Apfel Funeral Home in Kenesaw was in charge of arrangements. Memorials may be given to the family.

Employee news

Columbus Campus

John Ritzdorf, men’s basketball coach, has been named to the 2020 Under Armour 30-Under-30 Team, representing 30 of the most outstanding men’s college basketball coaches under the age of 30.

The National Association of Basketball Coaches (NABC) assembled the team based on nominations from its membership, which totals nearly 5,000 members.

Ritzdorf is the only community college coach and only one of five head coaches on the squad. In 2019-20, he led CCC to a 20-11 record, a Region IX title and an appearance in the NJCAA Division II Basketball North Plains District Championship.

Following his first year leading CCC men’s basketball, Ritzdorf was named Region IX Coach of the Year and Nebraska Community College Athletic Conference Coach of the Year.

Christopher Schwartz has joined the staff as a chemistry instructor.

Athletic Director Mary Young has been named vice chair of the NJCAA Championship Events Committee for 2020-21.

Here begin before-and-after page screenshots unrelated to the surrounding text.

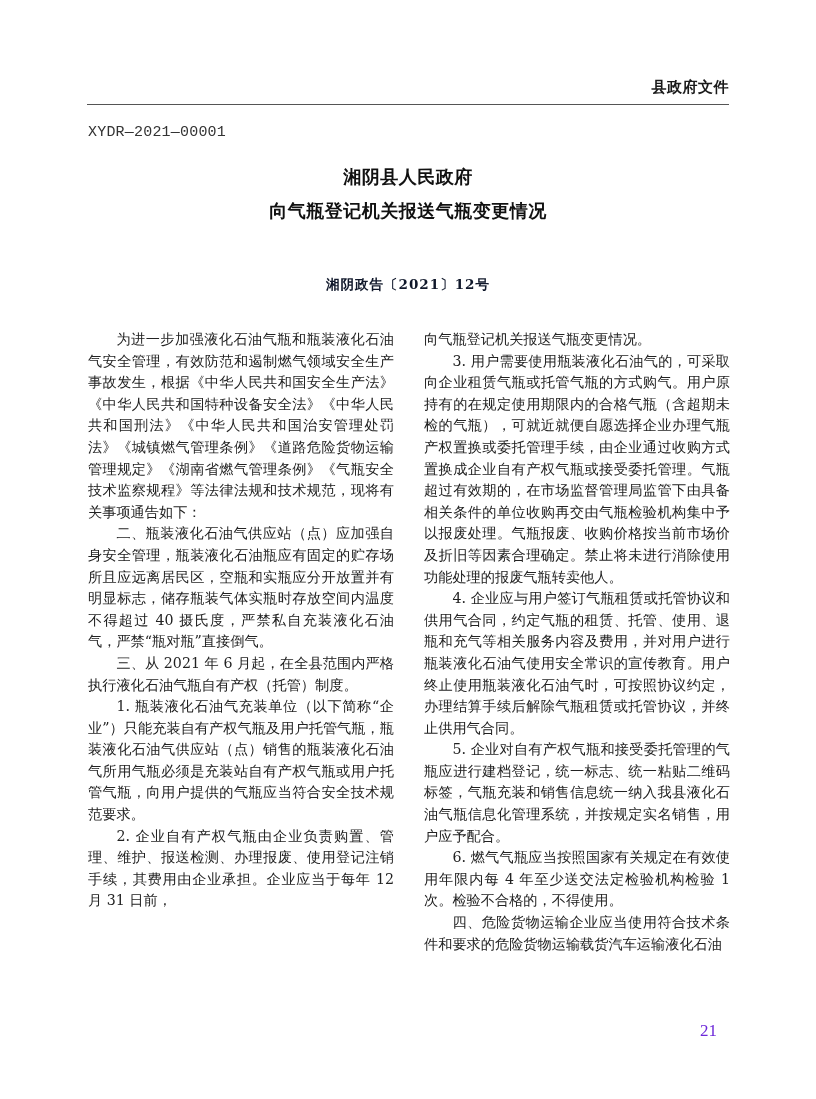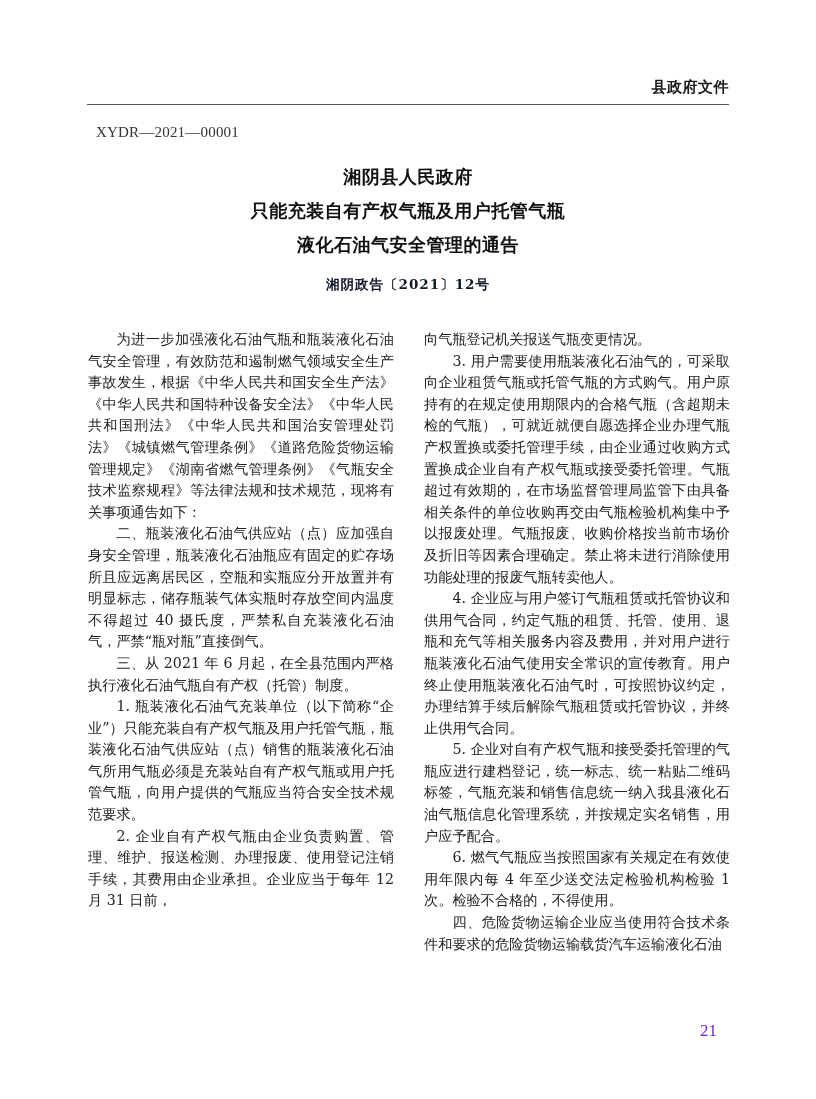--- a/index.html
+++ b/index.html
@@ -28,23 +28,23 @@
       right: 0;
       top: 2px;
       font-family: Liberation Sans, sans-serif;
       font-weight: bold;
       font-size: 15px;
       letter-spacing: 0.5px;
       color: #1a1a1a;
     }
     .doc-code {
       position: absolute;
-      left: 96px;
+      left: 88px;
       top: 124px;
-      font-family: Liberation Serif, serif;
+      font-family: Liberation Mono, monospace;
       font-size: 15px;
       color: #333333;
       letter-spacing: 0.2px;
     }
     .title-block {
       position: absolute;
       left: 0;
       top: 160px;
       width: 816px;
       text-align: center;
@@ -101,22 +101,21 @@
 <body>
 
 <div class="running-header">
   <span class="running-header-title">县政府文件</span>
 </div>
 
 <div class="doc-code">XYDR—2021—00001</div>
 
 <div class="title-block">
   <div class="title-line">湘阴县人民政府</div>
-  <div class="title-line">只能充装自有产权气瓶及用户托管气瓶</div>
-  <div class="title-line">液化石油气安全管理的通告</div>
+  <div class="title-line">向气瓶登记机关报送气瓶变更情况</div>
 </div>
 
 <div class="doc-number">湘阴政告〔2021〕12号</div>
 
 <div class="column col-left">
   <p class="para">为进一步加强液化石油气瓶和瓶装液化石油气安全管理，有效防范和遏制燃气领域安全生产事故发生，根据《中华人民共和国安全生产法》《中华人民共和国特种设备安全法》《中华人民共和国刑法》《中华人民共和国治安管理处罚法》《城镇燃气管理条例》《道路危险货物运输管理规定》《湖南省燃气管理条例》《气瓶安全技术监察规程》等法律法规和技术规范，现将有关事项通告如下：</p>
   <p class="para">二、瓶装液化石油气供应站（点）应加强自身安全管理，瓶装液化石油瓶应有固定的贮存场所且应远离居民区，空瓶和实瓶应分开放置并有明显标志，储存瓶装气体实瓶时存放空间内温度不得超过 40 摄氏度，严禁私自充装液化石油气，严禁“瓶对瓶”直接倒气。</p>
   <p class="para">三、从 2021 年 6 月起，在全县范围内严格执行液化石油气瓶自有产权（托管）制度。</p>
   <p class="para">1. 瓶装液化石油气充装单位（以下简称“企业”）只能充装自有产权气瓶及用户托管气瓶，瓶装液化石油气供应站（点）销售的瓶装液化石油气所用气瓶必须是充装站自有产权气瓶或用户托管气瓶，向用户提供的气瓶应当符合安全技术规范要求。</p>
   <p class="para">2. 企业自有产权气瓶由企业负责购置、管理、维护、报送检测、办理报废、使用登记注销手续，其费用由企业承担。企业应当于每年 12 月 31 日前，</p>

The chairs of the 37 NJCAA sports committees serve as a direct contact between the committee and the NJCAA national office staff while leading their committee throughout the year.  

Young also is a NJCAA Board of Regents member and NJCAA Region 9 Women’s Director. 

Grand Island Campus

Travis Karr has resigned from the college-wide position of veteran and military services director.